Malgré une série phare avec un titre explicite,
Paul à Québec, La Pastèque, fondée il y a vingt ans par Martin Brault et Frédéric Gauthier (photo), cultive son image « non québécoise ». « Les libraires nous connaissent pour la qualité de nos bandes dessinées et de nos titres jeunesse, pas en tant qu'éditeur québécois », souligne Elisabeth Tielemans, qui représente la maison sur le sol français depuis 2009. Gestion de stocks, événementiel, commercial, communication, mais aussi presse, « car inconsciemment, les journalistes ont besoin d'avoir quelqu'un sur place », cette Française cumule les casquettes. Pour faire face à sa charge de travail, elle s'est adjoint récemment les services de l'éditrice jeunesse Séraphine Menu. Principal avantage, pour Elisabeth Tielemans, à avoir un délégué en France : « Je peux envoyer les livres aux jurys des prix, c'est un système qu'on connaît mal au Québec. » Une stratégie payante puisque, entre 2016 et 2017, Le voleur de sandwichs d'André Marois et Patrick Doyon a remporté le prix des Incorruptibles, tandis que Le facteur de l'espace de Guillaume Perreault était salué d'une Pépite des Lecteurs France-Télévisions.

Mémoire d'encrier

Rodney Saint-Eloi- Photo COPYRIGHT DUMONT WWW.PASCALDUMONT.CA

Libraires partenaires
« 
Je me suis rendu compte que je vendais des droits à quasiment tous les éditeurs français, avec un réel travail de défrichage », explique Rodney Saint-Eloi, fondateur de Mémoire d'encrier.
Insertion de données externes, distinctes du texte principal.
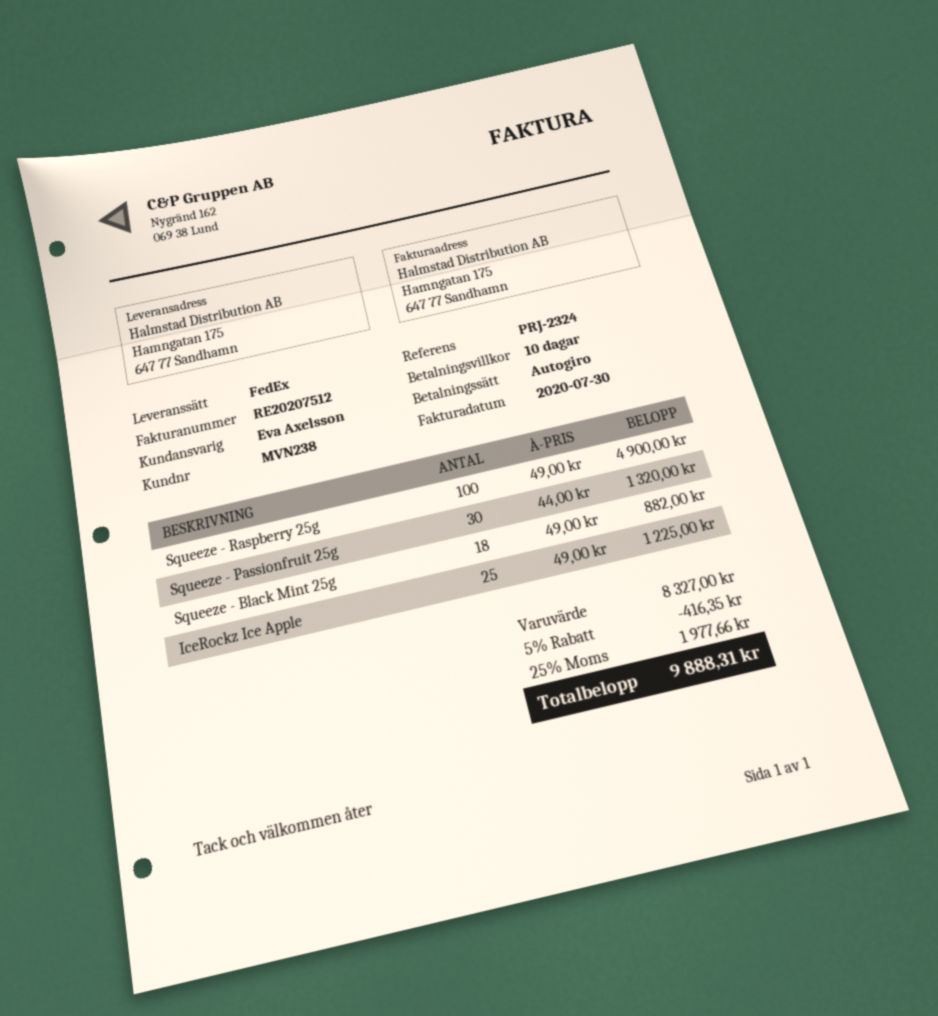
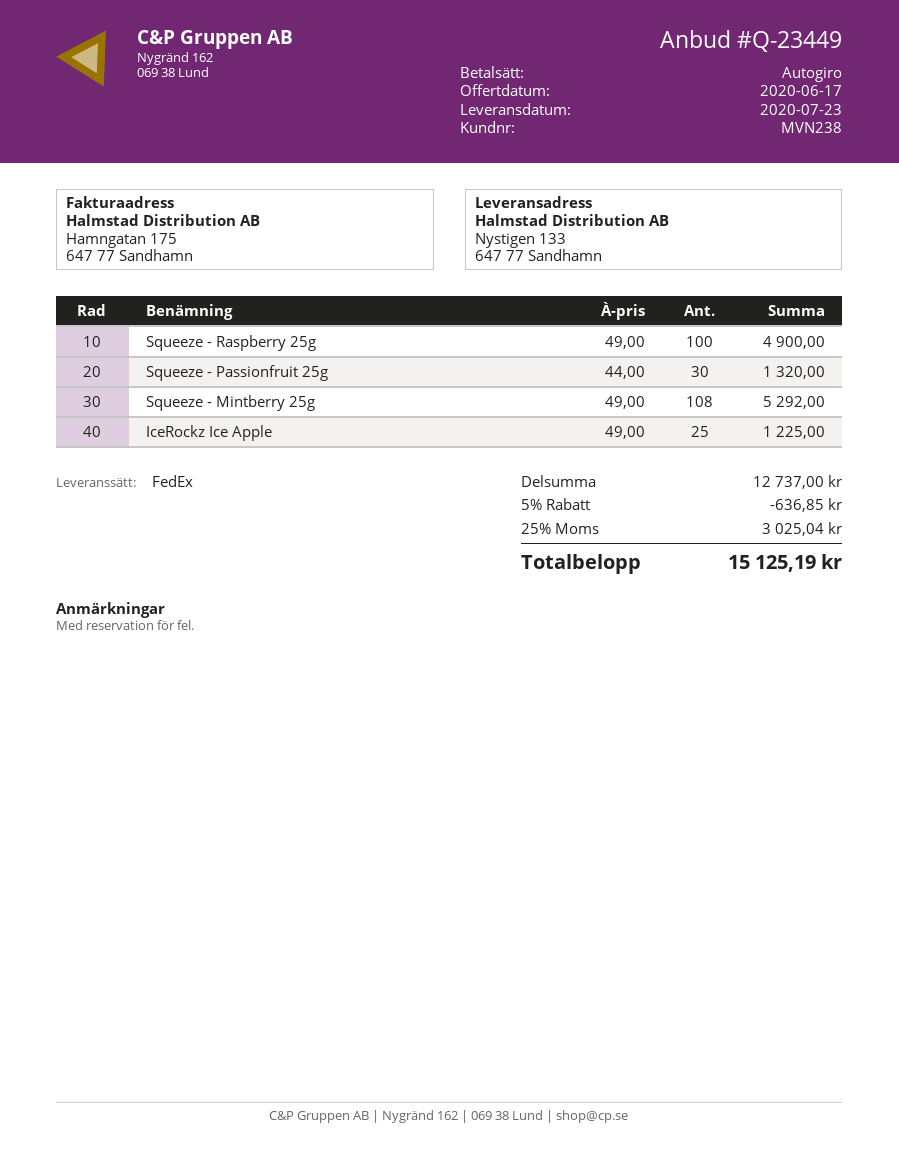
ship to: Hamngatan 175, 647 77 Sandhamn -> Nystigen 133, 647 77 Sandhamn
Squeeze - Black Mint 25g: 18 x 49.00 = 882.00 -> none
Squeeze - Mintberry 25g: none -> 108 x 49.00 = 5292.00
subtotal: 8327.00 -> 12737.00
discount: 5% = 416.35 -> 5% = 636.85
tax: 25% = 1977.66 -> 25% = 3025.04
total: 9888.31 -> 15125.19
L'éditeur de la « négritude québécoise », qui défend un catalogue marqué par la poésie et les essais, tente l'implantation directe sous son nom depuis son passage chez DG Diffusion, en juillet 2017. « Nos ventes ont été multipliées par dix », se félicite-t-il. Une nouvelle étape a été franchie l'été dernier, où il a embauché Sophie Barthélémy pour la surdiffusion en France. « Les diffuseurs ne peuvent pas tout faire », souligne cette ancienne responsable de DG Diffusion. « J'explique la cohérence du catalogue, les choix de l'éditeur. L'idée est de constituer un panel de libraires partenaires : certains sont plus sensibles aux thématiques amérindiennes, d'autres à la partie haïtienne... » L'auteure innue Naomi Fontaine, finaliste du prix du Public au Salon du livre de Genève et invitée du festival America avec son deuxième roman, Manikanetish, est l'une des figures de proue de la littérature des Premières nations que promeut Mémoire d'encrier.

Un atelier professionnel au Salon de Montréal

Sur le thème « Quelles conditions pour réussir l'implantation d'un éditeur du Québec en Europe ? », Livres Hebdo et le Salon du livre de Montréal organisent, dans le cadre de la journée professionnelle de la manifestation, place Bonaventure (salle de conférences 1, mezzanine sud), avec la collaboration de Québec édition, une table ronde vendredi 16 mars de 14 h 30 à 15 h 30. L'implantation d'un catalogue éditorial en France, en Belgique et en Suisse, demeure, à 6 000 kilomètres de Montréal, un défi complexe à relever pour une maison québécoise. Mylène Bouchard, éditrice à La Peuplade, Frédéric Gauthier, cofondateur de La Pastèque, et Alexandre Sanchez, éditrice France chez Lux éditeur, qui ont été confrontés aux enjeux éditoriaux, logistiques, commerciaux et de promotion qu'il implique, partageront leurs expériences, qui seront croisées avec le regard de libraires français. Le débat sera animé par Fabrice Piault, rédacteur en chef de Livres Hebdo.